_Assigned task_:
Print the line that contains "(669, 172) // -> [122,351,132,368] *" and every line after it through the last line of the records below, exactly as written and nothing else.
-------------------------
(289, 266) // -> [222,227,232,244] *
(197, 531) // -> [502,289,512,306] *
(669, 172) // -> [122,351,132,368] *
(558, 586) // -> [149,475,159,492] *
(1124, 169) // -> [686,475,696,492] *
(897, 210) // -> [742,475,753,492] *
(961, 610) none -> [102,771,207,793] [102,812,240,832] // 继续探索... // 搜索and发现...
-------------------------
_Response to this exercise_:
(669, 172) // -> [122,351,132,368] *
(558, 586) // -> [149,475,159,492] *
(1124, 169) // -> [686,475,696,492] *
(897, 210) // -> [742,475,753,492] *
(961, 610) none -> [102,771,207,793] [102,812,240,832] // 继续探索... // 搜索and发现...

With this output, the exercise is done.